The Catedral Basílica Metropolitana de la Inmaculada Concepción de María (Metropolitan Cathedral of Medellín) is the principal church of the Archdiocese of Medellín and is arguably the most important church in the city.
The large church is built in a Romanesque style with some Byzantine details. The Roman Catholic church is dedicated to the Virgin Mary and was built over a period of over 50 years from 1875 to the late 1920s.
The church was built using solid brick construction with about 1,120,000 adobe bricks, which makes it one of the largest baked clay structures in the world. The sizable church is impressive to see, and it has many beautiful pieces of artwork.
History of the Church
In 1868, the Bishop of Medellín and Antioquia, Valerio Antonio Jiménez, insisted on building the church. The church is built on land donated by engineer and English philanthropist Tyrrel Moore.
Construction of the church started in 1875 and continued until 1883 when construction was suspended due to the large scope of the building and claimed incompetence of the architect, Felipe Crosti.
Under Bishop Bernardo Herrera Restrepo, a second phase started in 1886. The previous design was discredited, and French architect Carlos Carré developed a new design.
The clock on the main facade of the church was donated by the former president of the State of Antioquia, Recaredo de Villa in 1910.
The main construction of the church was completed in 1917, and the first mass was held in the church that year. Additional work was done on the church after that time to add the altar, pulpit and other ornamental works plus make other changes to the church.
On August 11, 1931, the church was inaugurated as a cathedral. On June 12, 1948, Pope Pius XII granted the church the title “Basílica Menor”.
In March 1982, Catedral Basílica Metropolitana was declared a national monument of Colombia for being one the major architectural works in the country.
Inside the Church
The interior of the large church is brick with many works of art, including paintings and sculptures by renowned artists.
Catedral Basílica Metropolitana also has 76 stained glass windows of various sizes. The stained glass windows were manufactured in Spain and designed in France by Giovanni Buscaglione.
The large organ in the church was built in Germany in 1932 and shipped to Colombia via boat and arrived in Medellín via train.
The church also has a small museum of religious art, which is located in a room next to the basilica, consisting of four rooms. Unfortunately, the museum is not open to the public.

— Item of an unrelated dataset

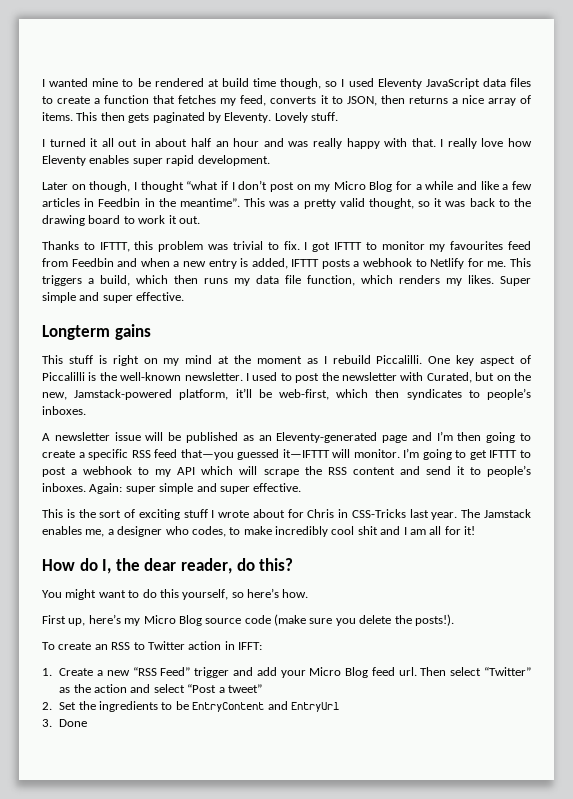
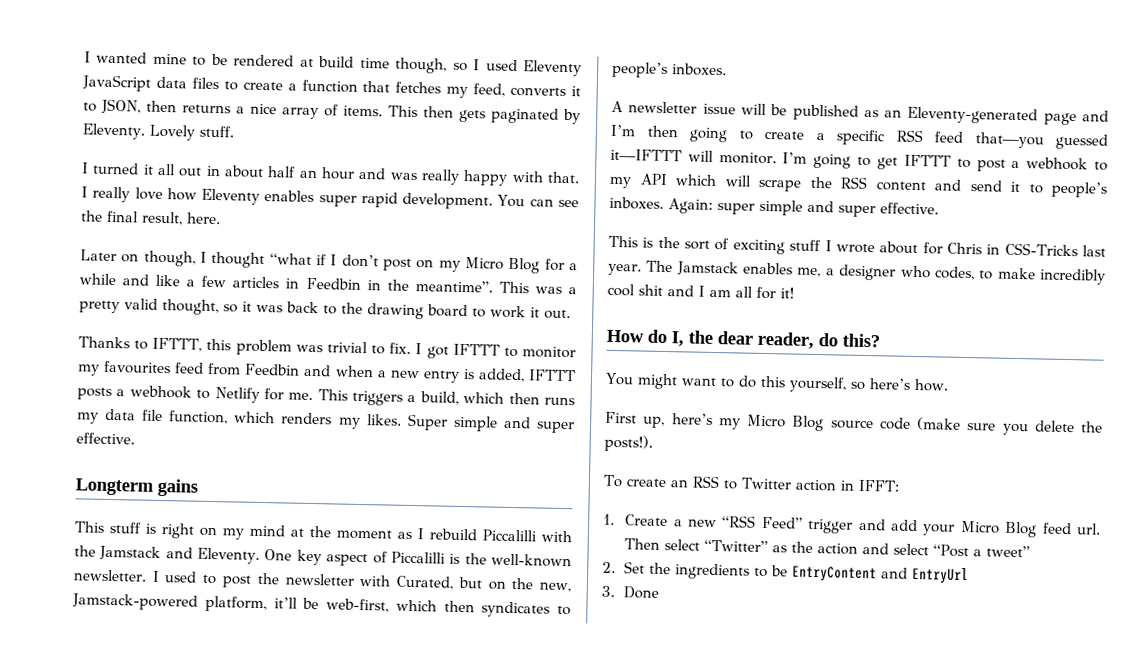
(270, 160) none -> [497,194,580,208] [81,210,221,226] You can see the final result, here.
[376,355,423,364] Piccalilli. -> [482,529,572,543] [74,545,261,564] Piccalilli with the Jamstack and Eleventy.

The collection in the church museum includes about 40 paintings (from the 17th, 18th and 19th centuries) and 15 sculptures (between the 18th and 19th centuries).
In 2009, the organ was renovated at a cost of 630 million pesos (which is now about $249,000) with the German government contributing 70,000 Euros, as the organ is one of the few built before WWII that is still preserved.
Also contributing to the renovation that was completed in 2010 were the city of Medellín and Government in Antioquia as well as private companies.
Catedral Basílica Metropolitana needs more renovation work done based on a study to assess the condition of the building.
Nothing is critically wrong, but the cathedral has some structural deficiencies, settlements, cracks, moisture and deterioration of brick, which are to be expected of a large brick building this old.
How to Get There
The church is conveniently located about four blocks from the Prado metro station, so it is easy to get to. From the metro station, walk one block south on Bolívar and three blocks east on Calle 57 to get to the church.
Iglesia Jesús Nazareno is another notable church that is also located near the Prado metro on the other side of the metro line.
All the taxi drivers in the city also know where Catedral Basílica Metropolitana is located.
The cathedral is open mainly in the morning when masses are held hourly, and then it is typically closed in the afternoon and reopened for the last Mass of the day.
Around holidays, the church is normally open for more hours. The church is the site of a number of event celebrations each year such as religious ceremonies and holidays.
Note to Readers
We plan to look at several more of the historic churches in Medellín over the next few months, as several of the beautiful churches are unfortunately missing from the travel guidebooks of Colombia.